I still go to the post office and package my tobacco up in front of them. The only thing they ask me is if it's fragile, liquid perishable, flammable, etc... And, of course, I always say it isn't, even though it is (except for the liquid).


----------



## lostdog13 (Jan 16, 2012)

Cigar Noob said:


> When I shipped a package to Australia I used "writing instrument samples" and put them in marker boxes. Used fake company names for the TO and FROM. FIgured if they Xrayed them it would have the correct shape. No taxes levied for the Roos which is a success. I did add cigars to an APO label once because it was very clear about writing all of the items down, but I think most people leave that out too so I won't be doing that in the future.


yes you did.

I always put chocolate and or snacks. Of course there is chocolate in there, and it has worked without issue so far. Also, the total on customs is always $13. For those of you that someday might have to pay taxes on that amount; I'm sorry


----------



## Michigan_Moose (Oct 11, 2011)

The post office never asks me what I am shipping.
Just if there is liquids of perishables.

shrug, plus the guy at my office knows i send cigars...lol I hook him up.


----------



## DarrelMorris (Feb 7, 2012)

mcgreggor57 said:


> Just tell them it's body parts and be done with it.
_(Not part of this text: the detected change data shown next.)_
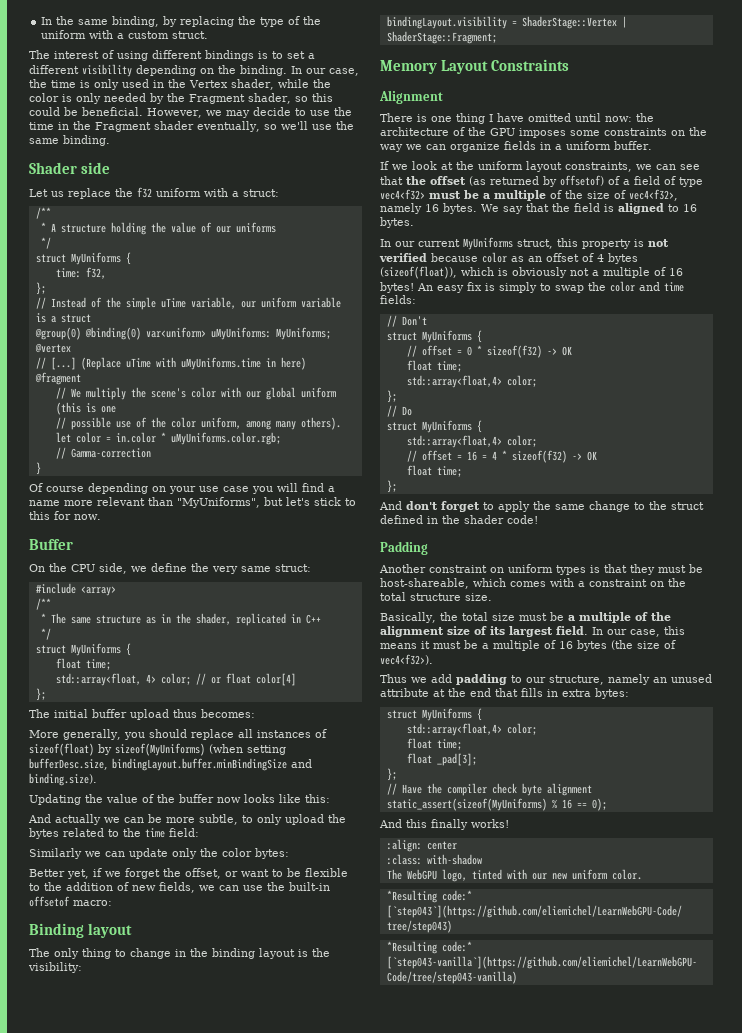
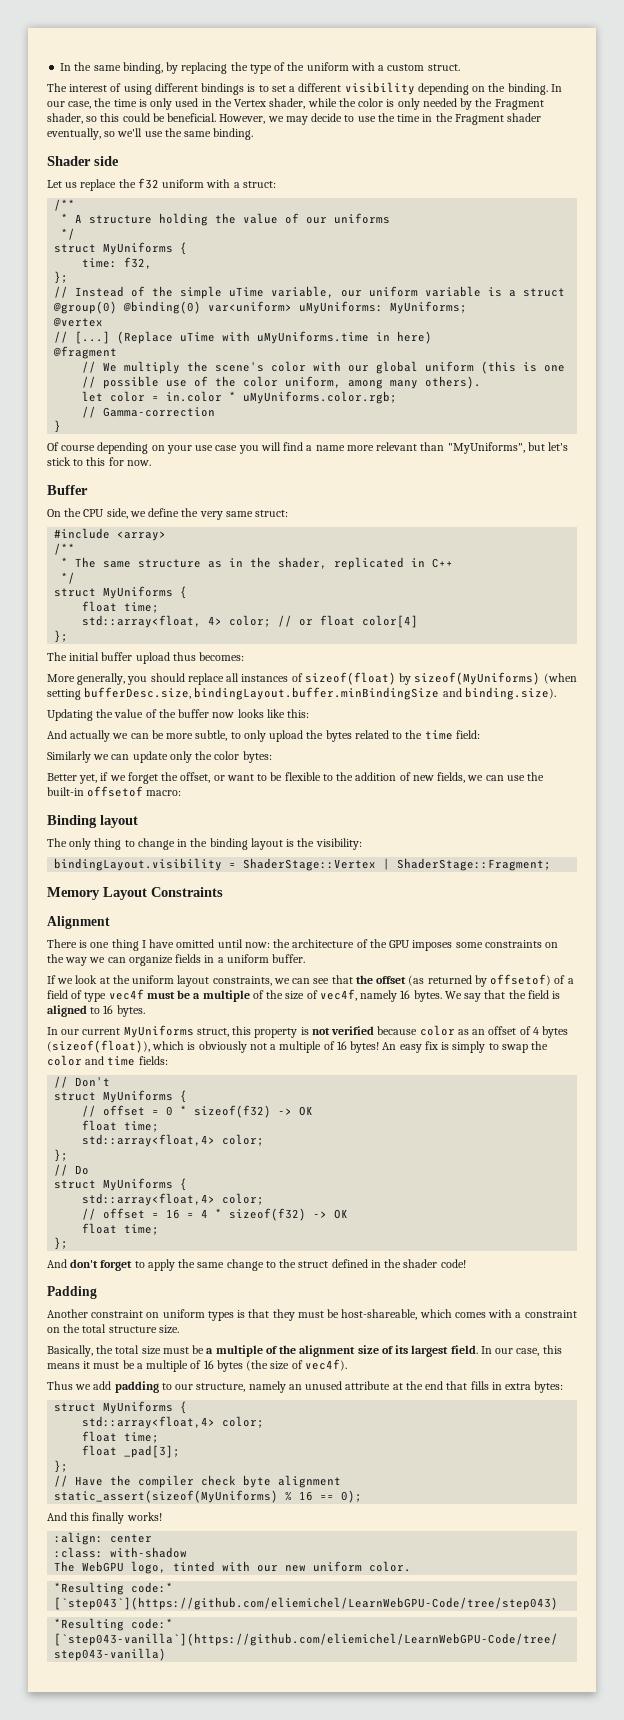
- If we look at the uniform layout constraints, we can see that the offset (as returned by offsetof) of a field of type vec4<f32> must be a multiple of the size of vec4<f32>, namely 16 bytes.
+ If we look at the uniform layout constraints, we can see that the offset (as returned by offsetof) of a field of type vec4f must be a multiple of the size of vec4f, namely 16 bytes.
- In our case, this means it must be a multiple of 16 bytes (the size of vec4<f32>).
+ In our case, this means it must be a multiple of 16 bytes (the size of vec4f).

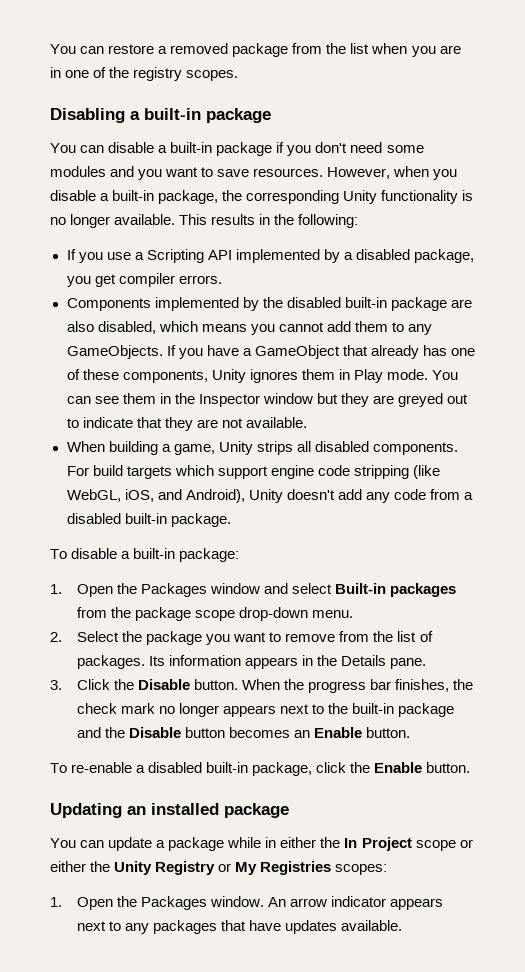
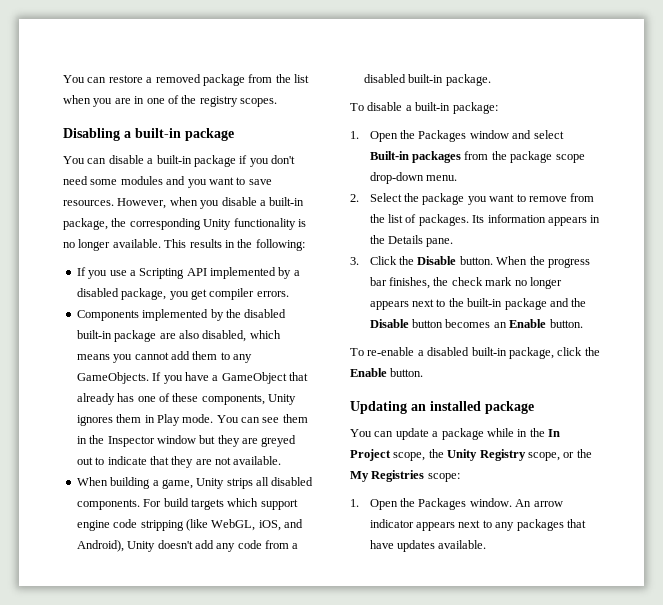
- You can update a package while in either the In Project scope or either the Unity Registry or My Registries scopes:
+ You can update a package while in the In Project scope, the Unity Registry scope, or the My Registries scope:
I REALLY like this answer.


----------



## Spankmeister (Jun 27, 2012)

The same thing happened to me at UPS. I told them I've done it before and they said "next time don't tell us". I never thought I would apply to the "don't ask, don't tell" rule.


----------



## Blue_2 (Jan 25, 2011)

Hambone1 said:


> I am going to go with "relaxation therapy supplies" next time!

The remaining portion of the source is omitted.